O desembargador, que desde o adjetivo eficaz já tinha tirado a boceta do bolso, abriu-a tranqüilamente, tomou uma pitada, sem olhar para o filho, cujo rosto se fazia de mil cores, e que procurava alguma coisa que opor ao libelo do pai.
O pai continuou:
— Estou certo de que ficarás muito contente quando souberes a pessoa que te destino: é uma moça altamente prendada e digna de honrar o seu e o teu nome. Sei que ela gosta de ti, nem de outro modo poderia fazer-se o casamento.
Luís ouviu com indiferença este panegírico da sua noiva; fosse ela a formosa Helena ou a virtuosa Lucrécia, era para ele a mesma coisa, isto é, um fardo muito pesado, que ele desde já repelia do seu coração.
— Casas com tua prima Fernanda, concluiu o desembargador.
Um sorriso de lástima entreabriu os lábios de Luís ao ouvir o nome da noiva. A razão era que de todas as mulheres então existentes debaixo do sol, Fernanda lhe parecia a mais aborrecível de todas. Não negava algumas graças naturais; mas achava um ar de mortal insipidez.
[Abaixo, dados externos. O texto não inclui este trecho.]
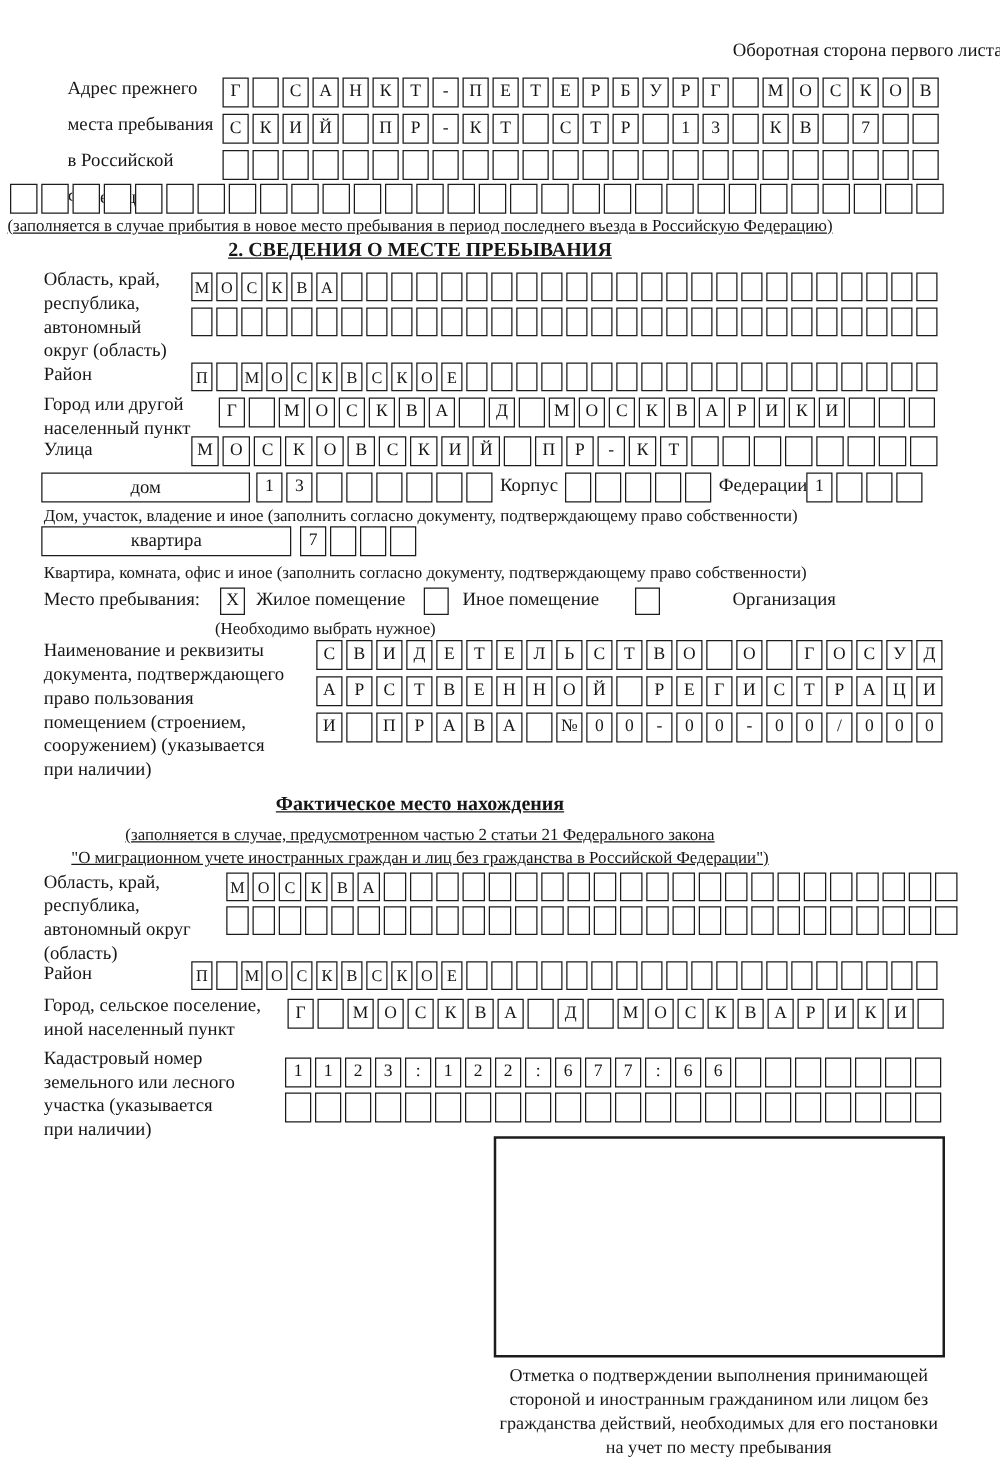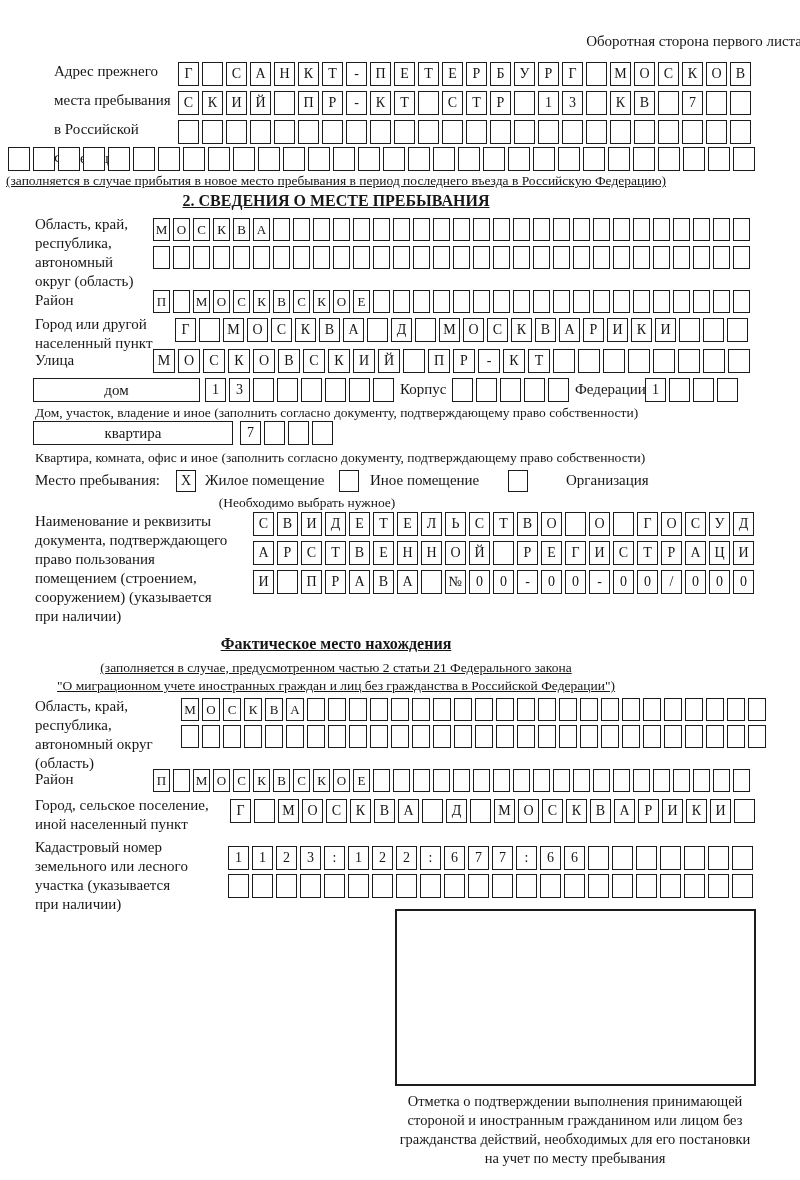"Организация" div.abs { left: 566px -> 586px }
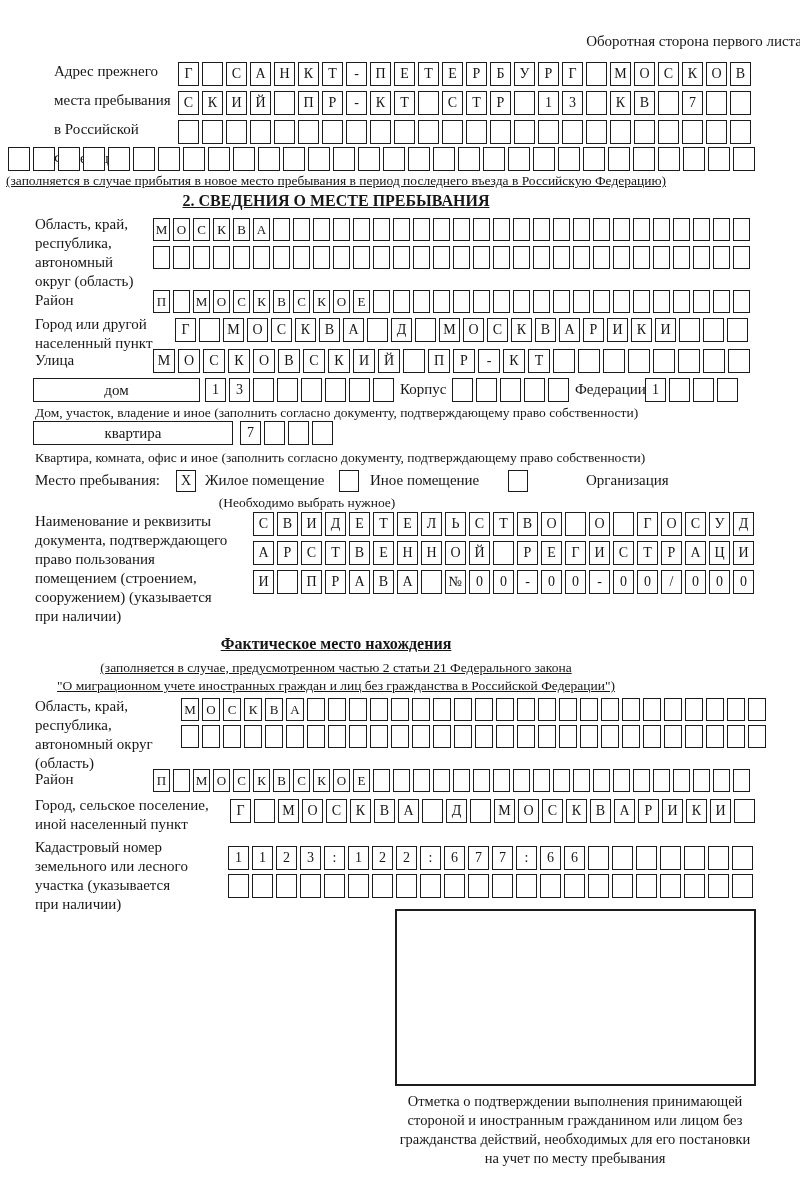"(Необходимо выбрать нужное)" div.abs { text-align: center -> left }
Nada que ela vestisse lhe parecia bem; e tudo o que ela dissesse lhe parecia mal. Mosca morta foi o nome com que ele a brindou um dia de anos, ao ver a indiferença que havia entre ela e as outras moças alegres e vivazes. Queria a sua desgraça que ao infortúnio do casamento se seguisse o do casamento com Fernanda.
— Se ao menos, dizia ele consigo depois na alcova, se ao menos me enforcassem com uma corda de seda, vá. Mas, não, senhor; enforcam-me com uma corda de estopa. Em cima de queda, coice. Matam-me e esfolam-me ao mesmo tempo.
O pai do bacharel ficou assaz admirado com a impressão que viu causar no filho o nome da noiva. Imaginava ele, pelo contrário, que Fernanda seria o mel de que fala o poeta, com que se adoça a beira da xícara do remédio para fazê-lo beber à criança. Nem por isso recuou; era disposição sua que o filho casasse, e por mais amargo que lhe parecesse o transe, o filho havia de obedecer.
— Estamos em dezembro, disse ele levantando-se, casas-te em março. Estou certo de que em abril me virás agradecer esta resolução.
O desembargador despediu o filho com um gesto. Luís apressou-se a sair, não tendo articulado uma só palavra, mas firmemente resolvido a afrontar tudo, antes de que entregar o colo ao cutelo.
— Não! exclamava ele na alcova logo depois da entrevista que acabo de resumir, não! Vai longe o tempo em que os pais preparavam os casamentos ainda contra a vontade dos filhos. Não sou criança nem menina inexperiente; seria até ridículo que eu me prestasse a semelhante comédia.
Com estas e semelhantes reflexões, encheu Luís Fonseca tempo até a hora de jantar, a que, como vimos, não pôde deixar de ir. Às ave-marias saiu de casa para ir narrar as suas desgraças a seus amigos íntimos.